Microsoft executive says workers slept in data centers during lockdown

Microsoft employees slept in the software company’s data centers during the height of the coronavirus pandemic, an executive said Wednesday.

While many of the major tech companies ordered their employees to work from home after Covid showed up in the US in 2020, some employees were so important that they had to work on site. That was the case for a few who worked in the locations that contain the servers for online services like Microsoft Teams, as well as the public cloud infrastructure that powers third-party client applications.

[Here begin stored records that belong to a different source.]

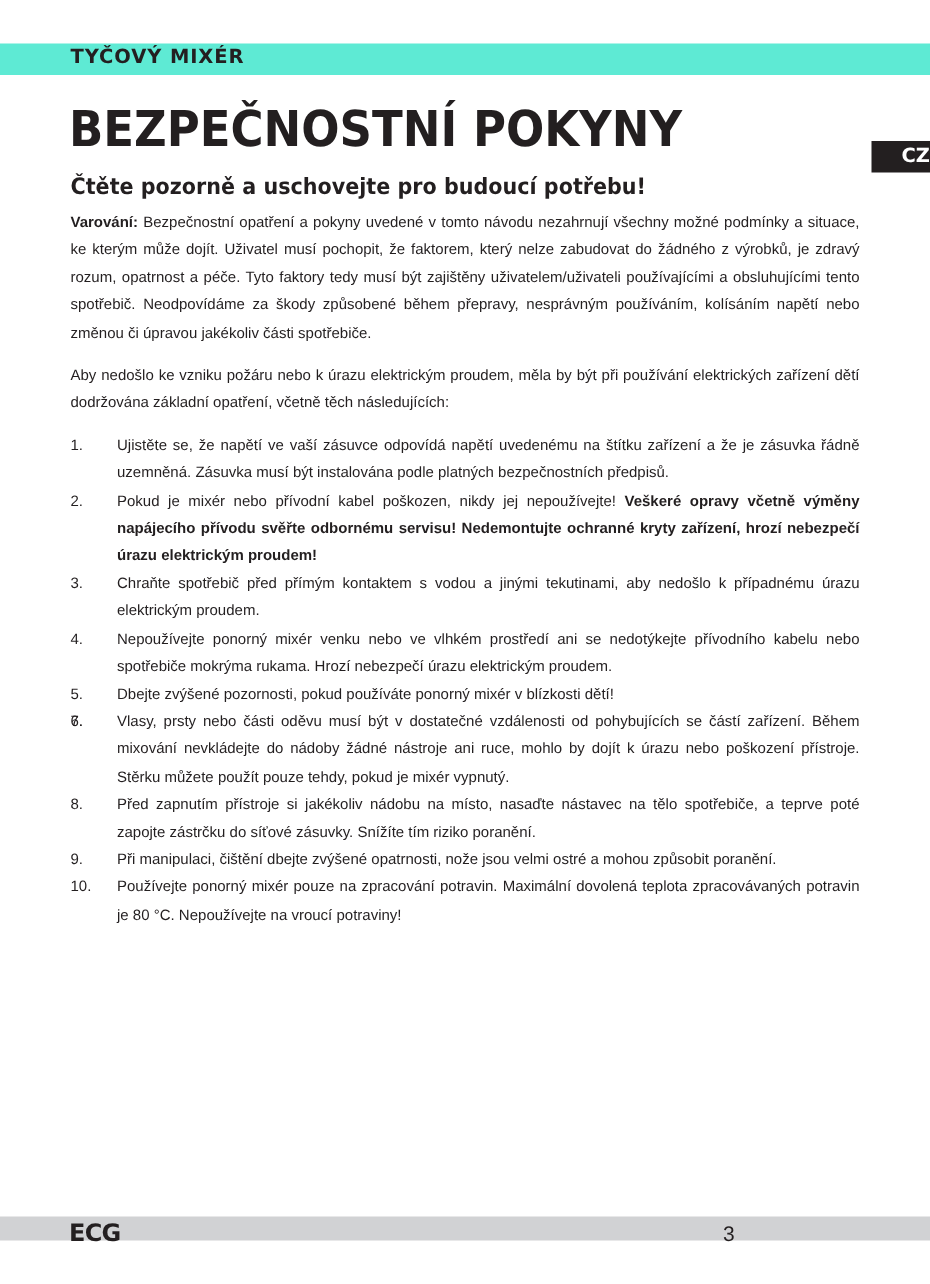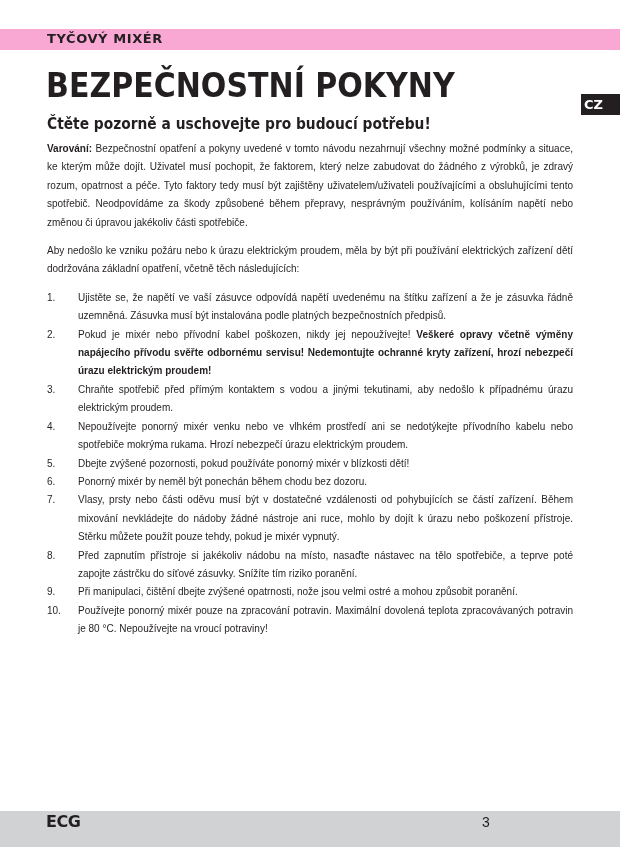--- a/index.html
+++ b/index.html
@@ -21,7 +21,7 @@
       top: 29px;
       width: 620px;
       height: 21px;
-      background: #f9a8d4;
+      background: #5eead4;
     }
     .top-bar .title {
       position: absolute;

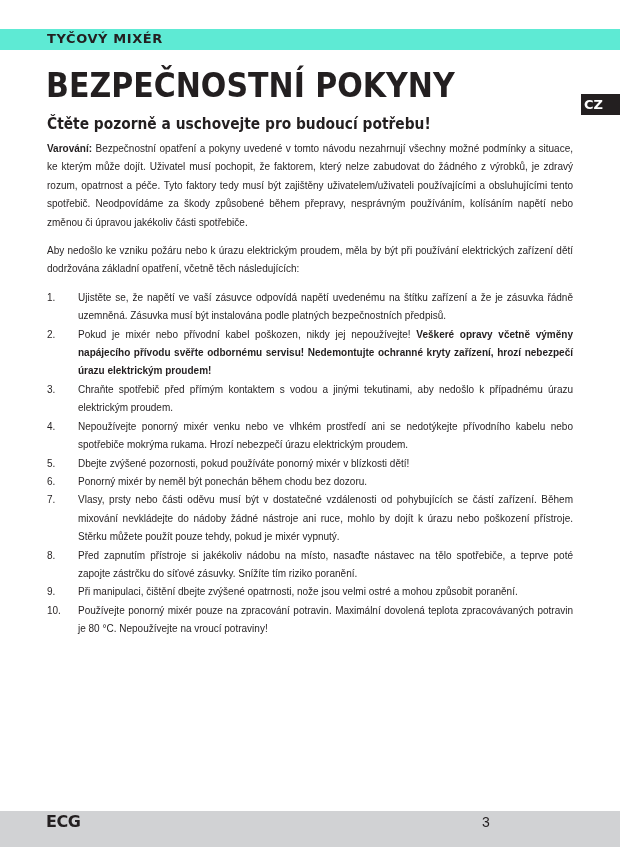--- a/index.html
+++ b/index.html
@@ -45,7 +45,7 @@
       font-weight: bold;
       font-size: 13px;
       line-height: 21px;
-      padding-left: 3px;
+      padding-left: 20px;
       box-sizing: border-box;
     }
     .page-title {

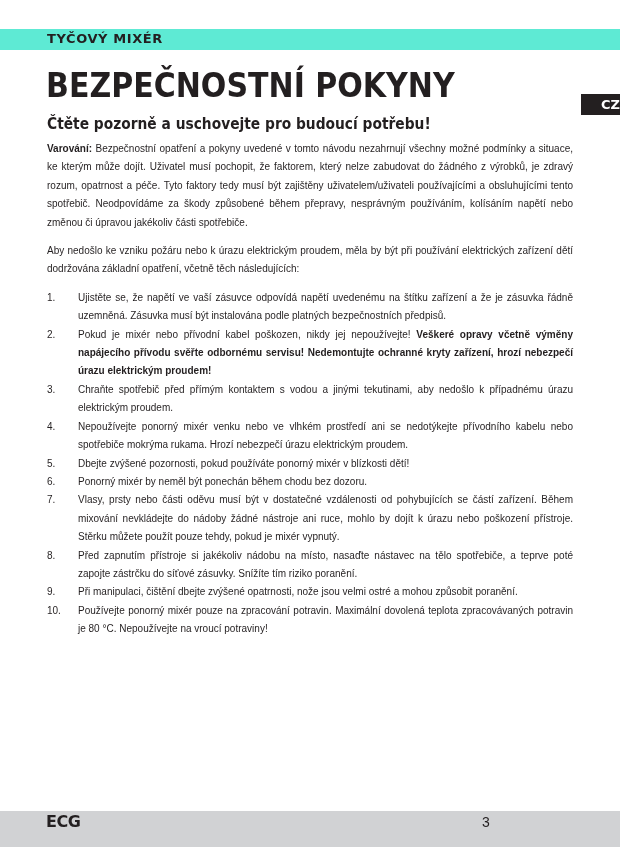--- a/index.html
+++ b/index.html
@@ -153,7 +153,7 @@
     <li><span class="num">3.</span><span>Chraňte spotřebič před přímým kontaktem s vodou a jinými tekutinami, aby nedošlo k případnému úrazu elektrickým proudem.</span><b></b></li>
     <li><span class="num">4.</span><span>Nepoužívejte ponorný mixér venku nebo ve vlhkém prostředí ani se nedotýkejte přívodního kabelu nebo spotřebiče mokrýma rukama. Hrozí nebezpečí úrazu elektrickým proudem.</span><b></b></li>
     <li><span class="num">5.</span><span>Dbejte zvýšené pozornosti, pokud používáte ponorný mixér v blízkosti dětí!</span><b></b></li>
-    <li><span class="num">6.</span><span>Ponorný mixér by neměl být ponechán během chodu bez dozoru.</span><b></b></li>
+    <li><span class="num">6.</span><b></b></li>
     <li><span class="num">7.</span><span>Vlasy, prsty nebo části oděvu musí být v dostatečné vzdálenosti od pohybujících se částí zařízení. Během mixování nevkládejte do nádoby žádné nástroje ani ruce, mohlo by dojít k úrazu nebo poškození přístroje. Stěrku můžete použít pouze tehdy, pokud je mixér vypnutý.</span><b></b></li>
     <li><span class="num">8.</span><span>Před zapnutím přístroje si jakékoliv nádobu na místo, nasaďte nástavec na tělo spotřebiče, a teprve poté zapojte zástrčku do síťové zásuvky. Snížíte tím riziko poranění.</span><b></b></li>
     <li><span class="num">9.</span><span>Při manipulaci, čištění dbejte zvýšené opatrnosti, nože jsou velmi ostré a mohou způsobit poranění.</span><b></b></li>

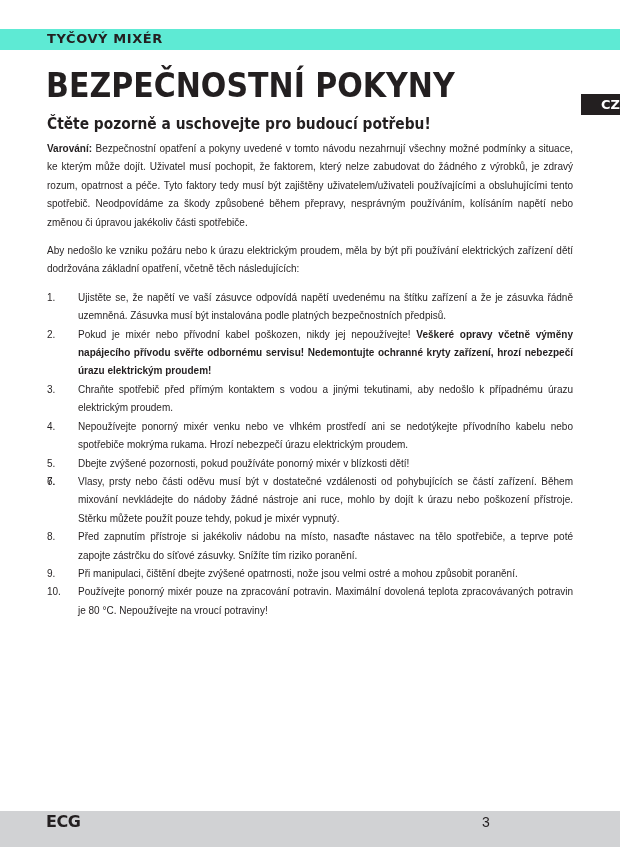--- a/index.html
+++ b/index.html
@@ -110,7 +110,7 @@
       left: 0;
       top: 811px;
       width: 620px;
-      height: 36px;
+      height: 16px;
       background: #d1d2d4;
     }
     .bottom-bar .brand {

“I heard amazing stories about people actually sleeping in data centers,” said Kristen Roby Dimlow, corporate vice president of total rewards, performance and HR business insights, during a conversation with Morgan Stanley analysts Josh Baer and Mark Carlucci. “In certain countries there was a big lockdown, so our own employees opted to sleep in the data center because they were worried about getting stuck in a roadblock trying to get back home.”

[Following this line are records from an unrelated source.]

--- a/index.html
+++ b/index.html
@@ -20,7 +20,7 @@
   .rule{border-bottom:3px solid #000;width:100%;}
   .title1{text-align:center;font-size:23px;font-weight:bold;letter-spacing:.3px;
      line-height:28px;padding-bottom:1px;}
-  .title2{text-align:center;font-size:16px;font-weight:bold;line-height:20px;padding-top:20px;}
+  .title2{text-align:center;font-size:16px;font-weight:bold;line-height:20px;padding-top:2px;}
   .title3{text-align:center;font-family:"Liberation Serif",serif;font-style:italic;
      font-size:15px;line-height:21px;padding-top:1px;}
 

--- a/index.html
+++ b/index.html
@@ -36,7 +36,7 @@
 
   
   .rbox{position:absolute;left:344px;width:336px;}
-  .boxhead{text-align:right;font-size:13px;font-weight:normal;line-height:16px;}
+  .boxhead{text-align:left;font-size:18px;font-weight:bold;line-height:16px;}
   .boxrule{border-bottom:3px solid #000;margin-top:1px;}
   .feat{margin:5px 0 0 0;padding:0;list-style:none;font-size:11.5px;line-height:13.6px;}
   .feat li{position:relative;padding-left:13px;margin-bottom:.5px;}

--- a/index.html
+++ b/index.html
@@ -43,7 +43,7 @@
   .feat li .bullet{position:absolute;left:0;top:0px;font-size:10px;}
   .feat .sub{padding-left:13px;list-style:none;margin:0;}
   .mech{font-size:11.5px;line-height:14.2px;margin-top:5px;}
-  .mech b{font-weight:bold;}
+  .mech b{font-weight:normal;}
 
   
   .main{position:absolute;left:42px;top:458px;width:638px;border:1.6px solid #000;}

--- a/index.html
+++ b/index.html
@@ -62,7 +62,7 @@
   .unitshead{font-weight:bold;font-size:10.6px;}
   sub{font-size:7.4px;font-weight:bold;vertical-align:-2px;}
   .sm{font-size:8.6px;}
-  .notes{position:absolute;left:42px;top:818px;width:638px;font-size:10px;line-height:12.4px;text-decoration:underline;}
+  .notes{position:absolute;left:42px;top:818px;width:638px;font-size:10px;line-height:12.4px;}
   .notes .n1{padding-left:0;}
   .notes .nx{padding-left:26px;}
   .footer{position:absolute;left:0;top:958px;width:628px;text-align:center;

Generally, data centers are not places where people sleep. Aisles can be hot from the air coming out of the servers and cold from the air conditioning to prevent machines from overheating. A Microsoft spokesperson did not say where or how many employees slept in the data centers.

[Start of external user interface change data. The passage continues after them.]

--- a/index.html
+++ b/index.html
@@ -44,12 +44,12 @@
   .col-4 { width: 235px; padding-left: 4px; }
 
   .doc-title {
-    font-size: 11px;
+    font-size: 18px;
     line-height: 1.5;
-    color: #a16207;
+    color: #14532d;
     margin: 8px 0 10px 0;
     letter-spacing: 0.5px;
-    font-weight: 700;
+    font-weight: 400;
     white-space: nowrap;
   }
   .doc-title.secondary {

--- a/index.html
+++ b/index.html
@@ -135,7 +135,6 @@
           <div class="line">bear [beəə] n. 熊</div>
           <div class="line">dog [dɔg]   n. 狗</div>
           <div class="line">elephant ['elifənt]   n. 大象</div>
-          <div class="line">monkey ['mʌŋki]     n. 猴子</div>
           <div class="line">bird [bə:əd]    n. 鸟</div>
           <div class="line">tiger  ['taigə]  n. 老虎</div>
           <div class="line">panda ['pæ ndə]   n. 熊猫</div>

The company changed various aspects of work in its data centers due to the pandemic, said Noelle Walsh, corporate vice president of the company’s Cloud Operations and Innovation group, in an interview with CNBC in April.

Employees were allowed to work from home if they felt eager to go to data centers, Walsh said. If people didn’t want to take the bus, the company provided transportation to and from data centers and even allowed people to stay in hotels, he said.

“In some cases, we had to go to work in shifts, day and night, to get work done on the same schedule,” Walsh said.